▶ [WHAT YOU ARE ASKED TO DO] Beneath this line is the data. Output exactly the lines from the line with "background: #108060;" to the line with "box-shadow: 0 0 2px rgba(22,29,37,.04);", both ends included, and nothing more.

*** Block opens ***

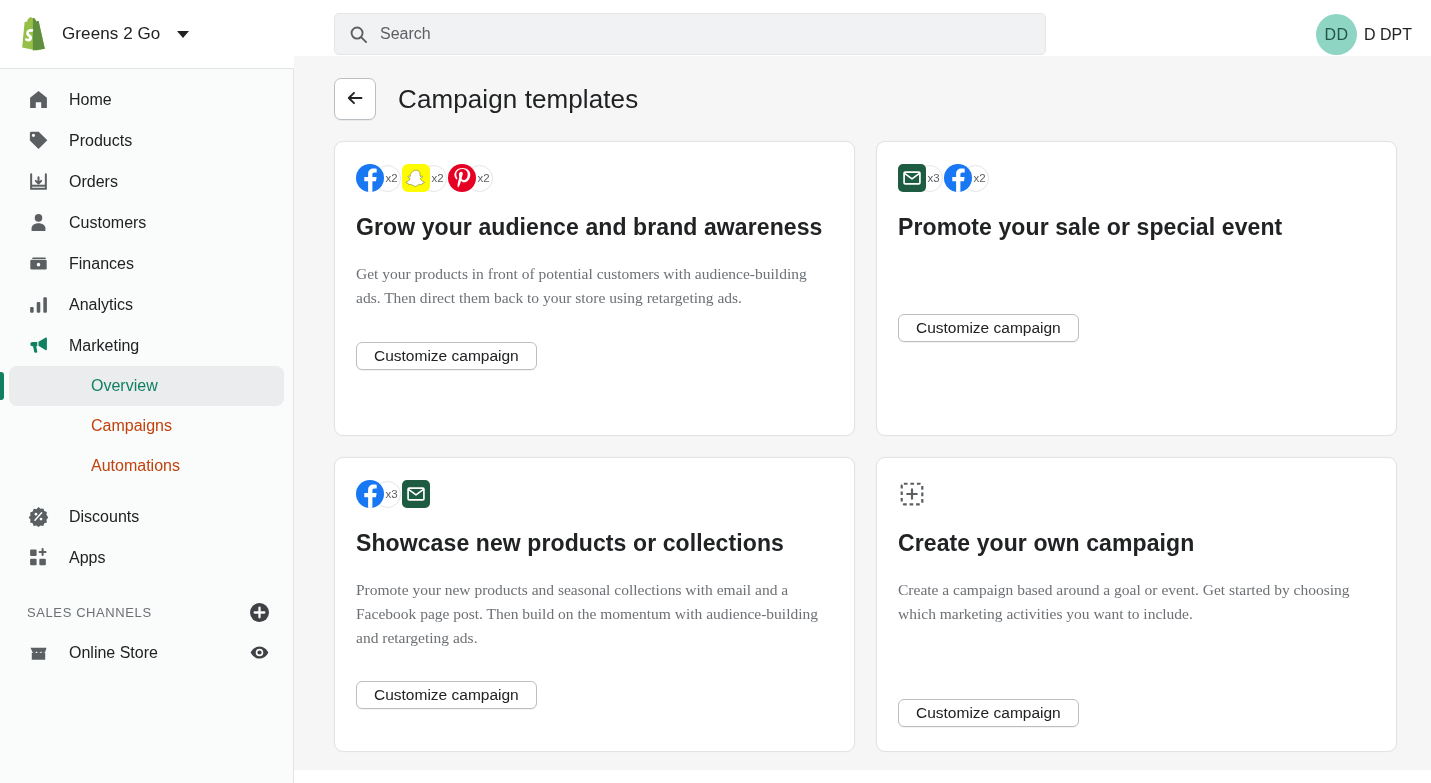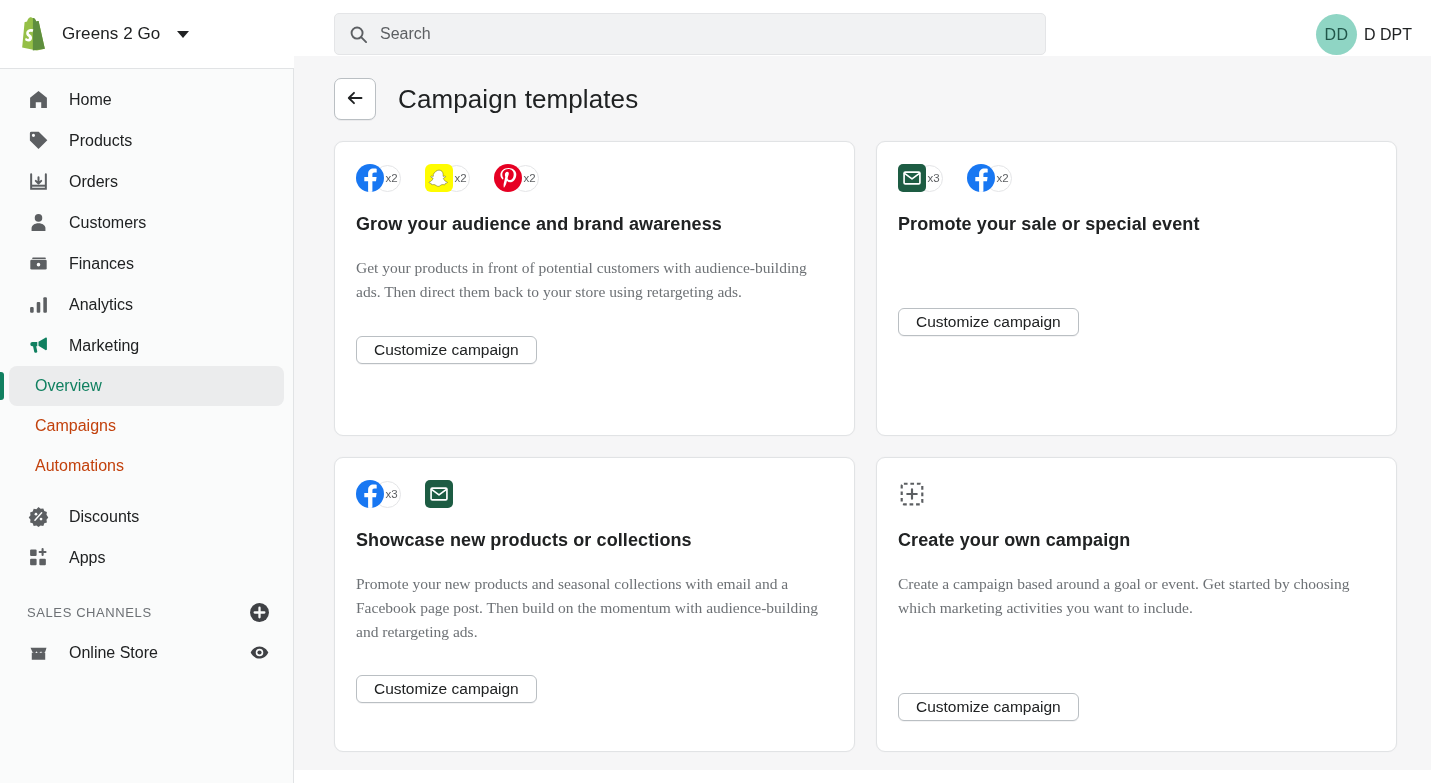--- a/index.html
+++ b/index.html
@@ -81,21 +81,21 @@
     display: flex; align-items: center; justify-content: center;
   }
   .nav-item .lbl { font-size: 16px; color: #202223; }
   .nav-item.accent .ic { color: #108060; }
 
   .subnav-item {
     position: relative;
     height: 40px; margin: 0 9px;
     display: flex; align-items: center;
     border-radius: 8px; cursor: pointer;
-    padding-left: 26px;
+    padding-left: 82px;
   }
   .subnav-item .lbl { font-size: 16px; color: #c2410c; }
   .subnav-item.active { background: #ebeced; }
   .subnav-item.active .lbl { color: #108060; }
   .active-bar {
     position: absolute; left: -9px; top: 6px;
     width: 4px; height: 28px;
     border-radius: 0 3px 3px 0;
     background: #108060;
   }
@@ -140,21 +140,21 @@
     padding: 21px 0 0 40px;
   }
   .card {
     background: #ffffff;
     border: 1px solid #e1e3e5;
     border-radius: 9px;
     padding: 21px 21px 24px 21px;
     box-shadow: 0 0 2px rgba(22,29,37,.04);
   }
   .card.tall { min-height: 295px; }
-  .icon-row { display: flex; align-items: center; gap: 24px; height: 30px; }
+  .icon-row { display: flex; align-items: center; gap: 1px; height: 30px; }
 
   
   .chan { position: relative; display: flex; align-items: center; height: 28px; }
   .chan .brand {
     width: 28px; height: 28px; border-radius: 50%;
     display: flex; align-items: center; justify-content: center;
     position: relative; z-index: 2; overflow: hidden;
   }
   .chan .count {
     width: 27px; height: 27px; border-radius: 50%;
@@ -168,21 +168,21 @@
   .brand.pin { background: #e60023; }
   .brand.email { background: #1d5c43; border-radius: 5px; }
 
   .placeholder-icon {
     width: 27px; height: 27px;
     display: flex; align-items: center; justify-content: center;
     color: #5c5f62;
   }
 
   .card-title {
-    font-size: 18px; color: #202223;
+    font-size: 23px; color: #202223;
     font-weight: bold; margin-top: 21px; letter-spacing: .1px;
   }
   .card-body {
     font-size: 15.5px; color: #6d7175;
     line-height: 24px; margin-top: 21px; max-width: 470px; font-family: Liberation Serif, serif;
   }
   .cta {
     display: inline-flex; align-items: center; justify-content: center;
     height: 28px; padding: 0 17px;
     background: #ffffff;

*** Block closes ***
*** Block opens ***

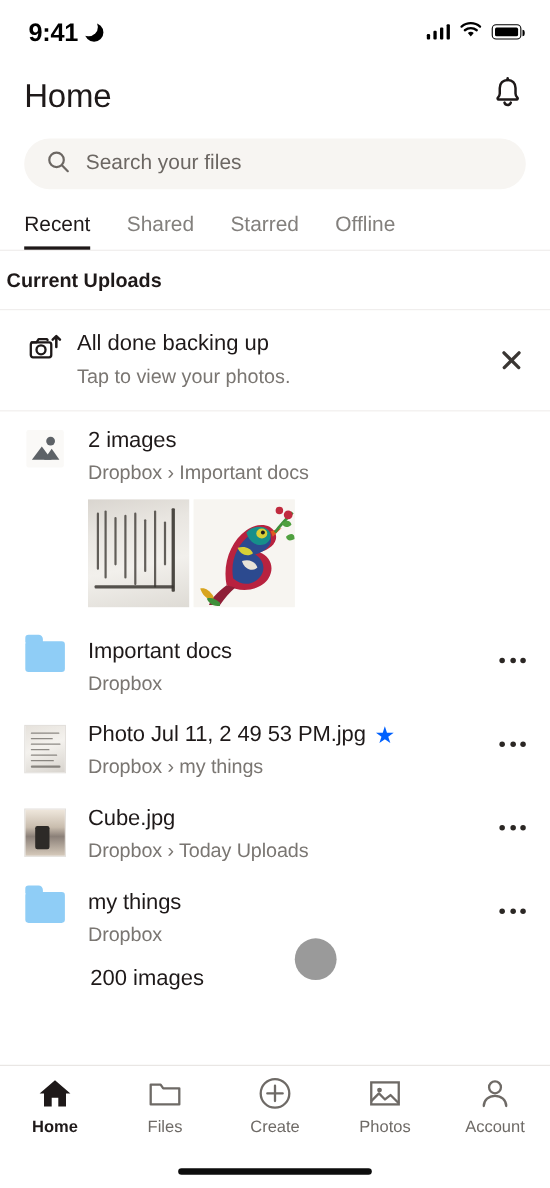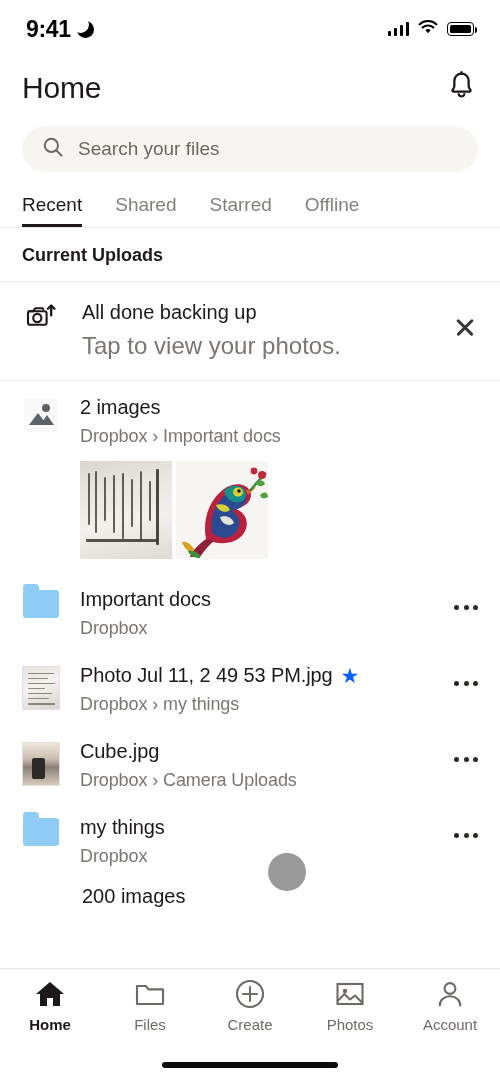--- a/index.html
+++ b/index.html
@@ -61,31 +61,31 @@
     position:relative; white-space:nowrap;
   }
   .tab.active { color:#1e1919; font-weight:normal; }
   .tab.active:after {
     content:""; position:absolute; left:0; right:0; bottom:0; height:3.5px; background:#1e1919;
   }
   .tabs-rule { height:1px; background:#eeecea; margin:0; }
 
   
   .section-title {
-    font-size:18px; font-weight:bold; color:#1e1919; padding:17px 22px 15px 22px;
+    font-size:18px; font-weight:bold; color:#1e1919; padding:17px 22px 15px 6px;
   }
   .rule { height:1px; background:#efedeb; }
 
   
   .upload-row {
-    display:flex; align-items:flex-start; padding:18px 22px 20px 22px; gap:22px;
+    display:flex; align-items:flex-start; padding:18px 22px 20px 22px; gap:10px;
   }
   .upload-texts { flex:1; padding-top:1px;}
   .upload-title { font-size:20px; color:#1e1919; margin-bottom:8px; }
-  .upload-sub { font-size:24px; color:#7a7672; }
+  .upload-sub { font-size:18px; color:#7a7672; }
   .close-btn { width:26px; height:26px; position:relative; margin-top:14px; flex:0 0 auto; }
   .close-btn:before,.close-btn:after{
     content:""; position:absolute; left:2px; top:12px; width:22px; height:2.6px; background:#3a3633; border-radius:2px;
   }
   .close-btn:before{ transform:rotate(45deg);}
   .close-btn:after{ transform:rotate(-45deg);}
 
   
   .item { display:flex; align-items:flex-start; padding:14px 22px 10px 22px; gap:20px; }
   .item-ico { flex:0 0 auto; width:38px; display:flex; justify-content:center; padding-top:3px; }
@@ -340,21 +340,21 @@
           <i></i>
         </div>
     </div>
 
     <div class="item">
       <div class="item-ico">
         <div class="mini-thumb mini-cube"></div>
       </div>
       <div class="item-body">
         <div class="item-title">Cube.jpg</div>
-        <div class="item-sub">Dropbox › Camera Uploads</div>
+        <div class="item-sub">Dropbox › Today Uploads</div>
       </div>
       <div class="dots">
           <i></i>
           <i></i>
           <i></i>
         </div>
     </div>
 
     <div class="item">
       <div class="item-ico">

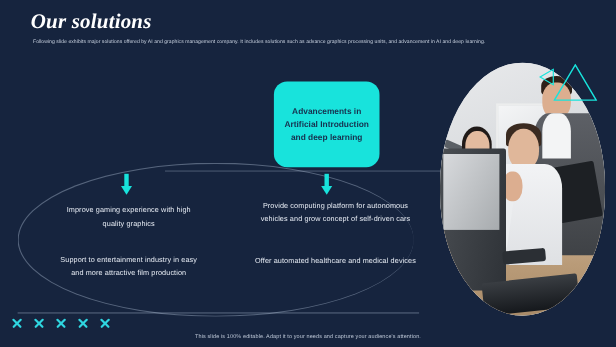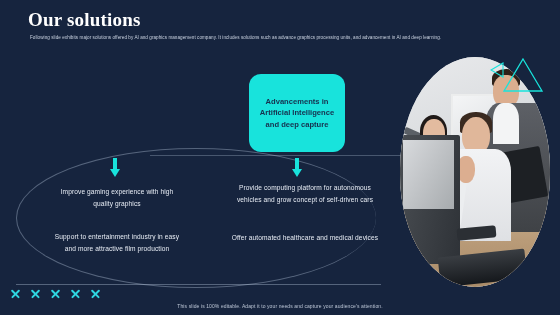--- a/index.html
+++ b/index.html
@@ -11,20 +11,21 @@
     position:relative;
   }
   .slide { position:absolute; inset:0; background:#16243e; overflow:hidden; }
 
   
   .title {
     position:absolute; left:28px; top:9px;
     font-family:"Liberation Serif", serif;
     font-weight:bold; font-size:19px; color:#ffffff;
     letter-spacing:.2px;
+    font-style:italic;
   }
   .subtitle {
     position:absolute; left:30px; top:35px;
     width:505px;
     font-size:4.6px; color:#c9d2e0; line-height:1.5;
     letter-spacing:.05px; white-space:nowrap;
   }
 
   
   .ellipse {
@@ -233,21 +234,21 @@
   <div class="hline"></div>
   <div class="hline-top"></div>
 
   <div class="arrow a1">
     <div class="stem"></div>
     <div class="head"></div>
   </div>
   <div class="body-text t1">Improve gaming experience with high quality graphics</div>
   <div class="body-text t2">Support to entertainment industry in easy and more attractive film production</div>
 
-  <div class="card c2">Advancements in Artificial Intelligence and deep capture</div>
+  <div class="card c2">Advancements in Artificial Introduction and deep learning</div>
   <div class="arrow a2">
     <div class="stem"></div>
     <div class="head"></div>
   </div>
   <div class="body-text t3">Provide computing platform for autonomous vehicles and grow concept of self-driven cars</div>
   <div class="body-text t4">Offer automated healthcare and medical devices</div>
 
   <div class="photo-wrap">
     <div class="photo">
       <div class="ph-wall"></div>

*** Block closes ***
*** Block opens ***

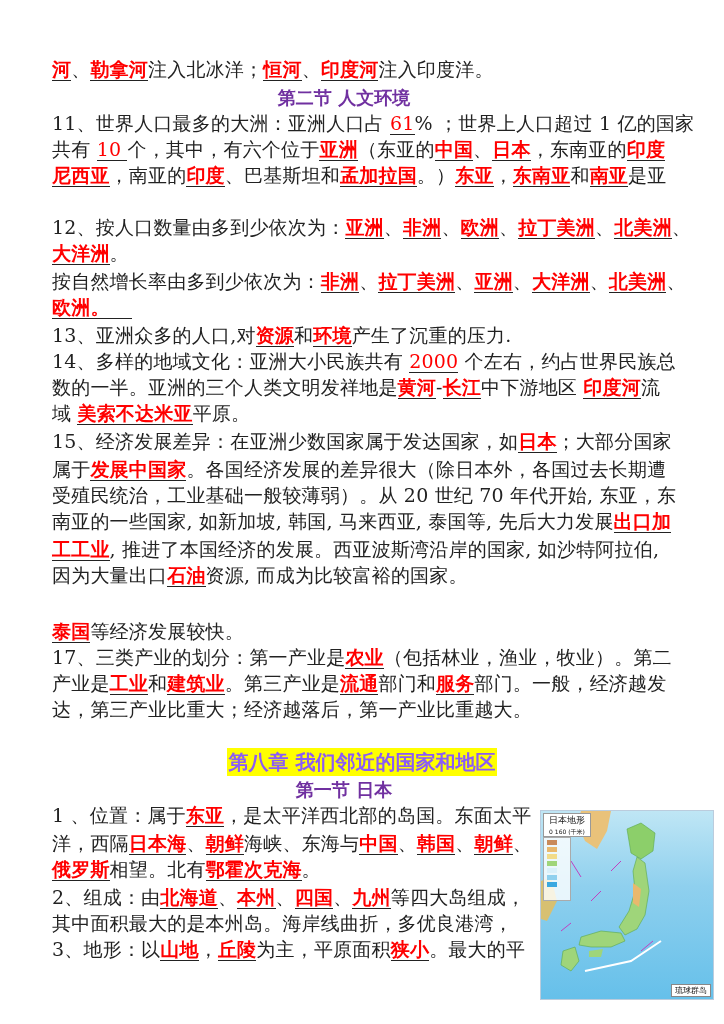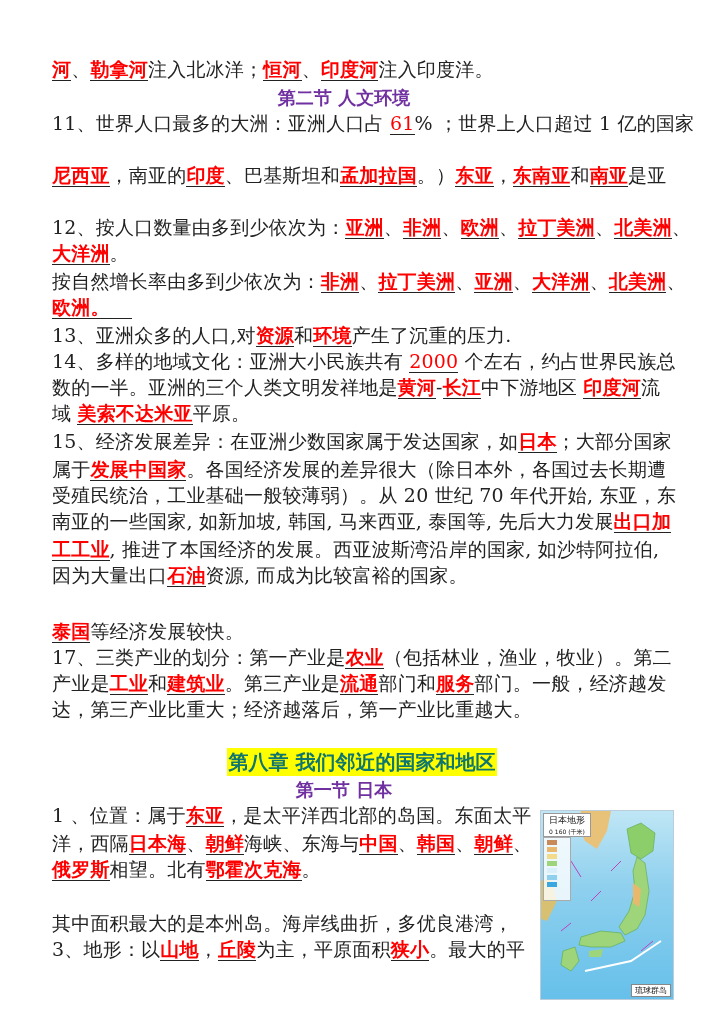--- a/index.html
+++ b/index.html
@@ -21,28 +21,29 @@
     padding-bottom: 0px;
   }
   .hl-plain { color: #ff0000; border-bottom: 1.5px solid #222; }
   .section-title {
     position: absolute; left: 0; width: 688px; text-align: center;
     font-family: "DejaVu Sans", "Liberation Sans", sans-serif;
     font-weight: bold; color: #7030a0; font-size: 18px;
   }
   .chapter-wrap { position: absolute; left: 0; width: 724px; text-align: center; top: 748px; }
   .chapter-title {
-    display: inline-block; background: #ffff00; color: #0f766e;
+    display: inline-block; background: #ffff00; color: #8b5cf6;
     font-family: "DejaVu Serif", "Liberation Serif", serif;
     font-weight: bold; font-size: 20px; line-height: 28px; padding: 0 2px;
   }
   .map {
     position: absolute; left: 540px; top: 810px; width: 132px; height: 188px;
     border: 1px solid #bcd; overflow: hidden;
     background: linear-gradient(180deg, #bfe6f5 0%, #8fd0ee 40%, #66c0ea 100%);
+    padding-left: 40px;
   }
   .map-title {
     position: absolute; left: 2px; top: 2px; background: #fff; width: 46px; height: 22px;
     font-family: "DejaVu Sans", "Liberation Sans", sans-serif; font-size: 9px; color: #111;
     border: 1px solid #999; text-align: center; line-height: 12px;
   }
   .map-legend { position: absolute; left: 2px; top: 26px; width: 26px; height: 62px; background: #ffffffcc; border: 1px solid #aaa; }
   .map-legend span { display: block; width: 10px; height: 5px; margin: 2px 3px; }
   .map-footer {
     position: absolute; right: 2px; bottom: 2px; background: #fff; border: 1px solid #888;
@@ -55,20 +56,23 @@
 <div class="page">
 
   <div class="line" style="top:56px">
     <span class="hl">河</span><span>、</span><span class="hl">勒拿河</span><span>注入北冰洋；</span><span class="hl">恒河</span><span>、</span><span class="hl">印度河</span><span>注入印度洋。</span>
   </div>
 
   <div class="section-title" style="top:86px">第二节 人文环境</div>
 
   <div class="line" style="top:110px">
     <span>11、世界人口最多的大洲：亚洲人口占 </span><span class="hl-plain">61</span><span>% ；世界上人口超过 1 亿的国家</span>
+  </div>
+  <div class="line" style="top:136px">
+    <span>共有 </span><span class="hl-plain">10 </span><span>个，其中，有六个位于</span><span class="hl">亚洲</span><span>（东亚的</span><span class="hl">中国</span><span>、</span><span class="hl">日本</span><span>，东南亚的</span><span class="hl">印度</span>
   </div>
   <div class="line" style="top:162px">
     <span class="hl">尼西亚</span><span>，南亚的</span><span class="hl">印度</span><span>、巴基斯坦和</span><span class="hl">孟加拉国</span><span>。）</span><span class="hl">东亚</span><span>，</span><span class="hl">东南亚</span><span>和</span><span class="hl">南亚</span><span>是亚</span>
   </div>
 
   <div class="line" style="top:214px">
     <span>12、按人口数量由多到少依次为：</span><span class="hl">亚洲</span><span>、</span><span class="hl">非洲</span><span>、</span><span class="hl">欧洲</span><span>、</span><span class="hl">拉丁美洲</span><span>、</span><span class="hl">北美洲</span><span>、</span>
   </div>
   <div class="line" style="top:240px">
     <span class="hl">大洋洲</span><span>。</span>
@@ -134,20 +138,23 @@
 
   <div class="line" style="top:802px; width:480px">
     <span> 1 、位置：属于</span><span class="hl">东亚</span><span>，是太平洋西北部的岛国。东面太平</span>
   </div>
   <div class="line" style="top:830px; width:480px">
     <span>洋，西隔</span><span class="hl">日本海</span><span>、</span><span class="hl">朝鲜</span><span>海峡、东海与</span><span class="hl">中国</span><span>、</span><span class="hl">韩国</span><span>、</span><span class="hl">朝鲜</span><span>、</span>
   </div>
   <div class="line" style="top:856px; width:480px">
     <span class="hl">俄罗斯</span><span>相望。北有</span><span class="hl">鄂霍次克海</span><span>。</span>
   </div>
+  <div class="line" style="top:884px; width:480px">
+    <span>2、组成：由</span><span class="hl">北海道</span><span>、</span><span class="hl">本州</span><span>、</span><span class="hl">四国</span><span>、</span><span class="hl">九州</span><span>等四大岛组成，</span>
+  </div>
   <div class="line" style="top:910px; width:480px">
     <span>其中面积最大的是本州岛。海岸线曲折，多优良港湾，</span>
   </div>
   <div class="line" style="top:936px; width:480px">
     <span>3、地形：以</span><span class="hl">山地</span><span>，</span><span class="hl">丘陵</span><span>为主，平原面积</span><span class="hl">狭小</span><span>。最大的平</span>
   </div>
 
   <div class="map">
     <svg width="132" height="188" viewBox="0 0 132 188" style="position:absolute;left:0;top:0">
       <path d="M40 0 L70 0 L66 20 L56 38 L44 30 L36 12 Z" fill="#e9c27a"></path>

*** Block closes ***

▶ [COMPLETED TASK]
     background: #108060;
   }
@@ -140,21 +140,21 @@
     padding: 21px 0 0 40px;
   }
   .card {
     background: #ffffff;
     border: 1px solid #e1e3e5;
     border-radius: 9px;
     padding: 21px 21px 24px 21px;
     box-shadow: 0 0 2px rgba(22,29,37,.04);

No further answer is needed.